Trump himself called Putin’s remark “a promising statement,” but many officials and experts across Ukraine and Europe are far less impressed. But, despite flirting with the Trump administration there is little evidence Putin has shifted from his core war goals: cementing his landgrabs in Ukraine and stopping it ever joining NATO.
Ukrainian President Volodymyr Zelenskyy called Putin’s words “manipulative” during his nightly address Thursday. “Putin often does this — he does not say ‘no’ directly, but he does it in such a way that practically everything only delays it and makes normal decisions impossible.”

He added, “Putin, of course, is afraid to tell President Trump directly that he wants to continue this war, that he wants to kill Ukrainians.”
Other observers believe Putin is in a tight spot and that his evasive response was an attempt to balance two competing realities.
First, the Kremlin has no reason to accept a truce unless it delivers him a favorable outcome; and second, he wants to achieve a settlement with the White House while it is led by a president amenable to Moscow, said Jonathan Eyal, a director at the Royal United Services Institute think tank in London.
“It’s not in Putin’s interest to get a ceasefire now,” Eyal said Friday. “However, he cannot afford to annoy the American president, and expose and humiliate him with an outright rejection.”

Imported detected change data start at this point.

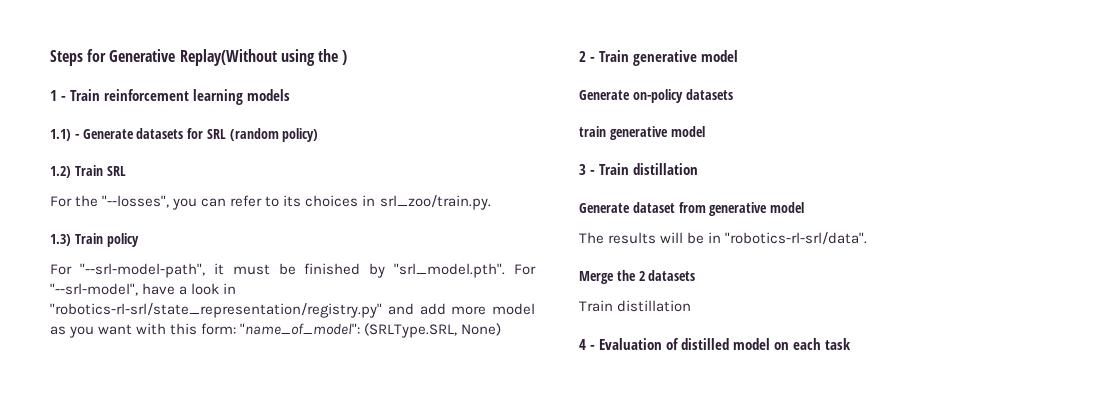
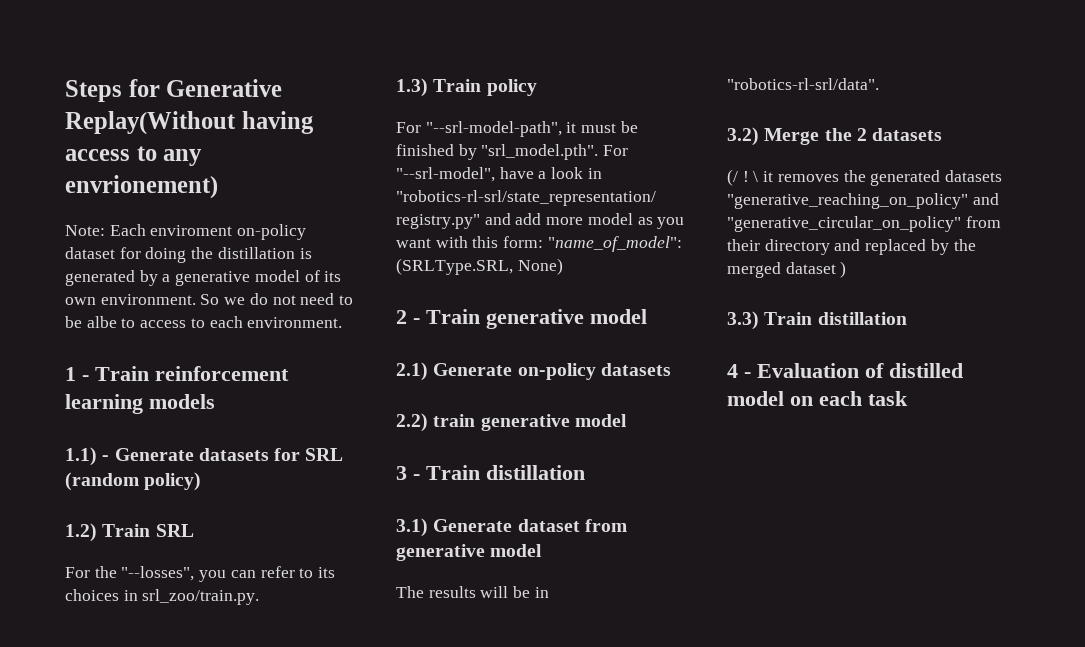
[280,49,348,66] using the ) -> [241,111,314,134] [65,146,203,166] [65,175,218,199] [65,224,307,240] [65,247,312,263] [65,270,342,286] [65,293,354,305] [65,316,343,328] having access to any envrionement) // Note: Each enviroment on-policy dataset for doing the distillation is generated by a generative model of its own environment. So we do not need to be albe to access to each environment.
(738, 56) none -> [396,362,428,381] 2.1)
(733, 94) none -> [396,413,428,432] 2.2)
(698, 169) none -> [396,518,428,537] 3.1)
(868, 238) none -> [727,127,759,146] 3.2)
(696, 275) none -> [727,169,1003,186] [727,193,999,209] [727,216,1001,232] [727,239,976,255] [727,261,847,278] [727,311,759,330] (/ ! \ it removes the generated datasets "generative_reaching_on_policy" and "generative_circular_on_policy" from their directory and replaced by the merged dataset ) // 3.3)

The deal on offer to Putin is not going to improve, Eyal said, adding that Putin has “got an amazing opportunity to return to the global stage and [escape] from his isolation — with the help of the United States,” he added. So “he’s got to try to grab this deal without making too many concessions on Ukraine, and that’s his dilemma.”

Officials in Kyiv will be hoping to use Putin’s “evasive” response to “help convince their American colleagues that the Kremlin dictator is not genuinely interested in ending the war,” wrote Mykola Bielieskov, a research fellow at the National Institute for Strategic Studies, a Ukrainian think tank.
While Putin may entertain a truce with terms favorable to Moscow, he will not accept an independent Ukrainian state on Russia’s border, Bielieskov wrote for the Atlantic Council.
“This does not mean that current U.S.-led peace efforts are entirely futile, but it is vital to recognize that freezing the conflict along the current front lines will not be enough to end the war.”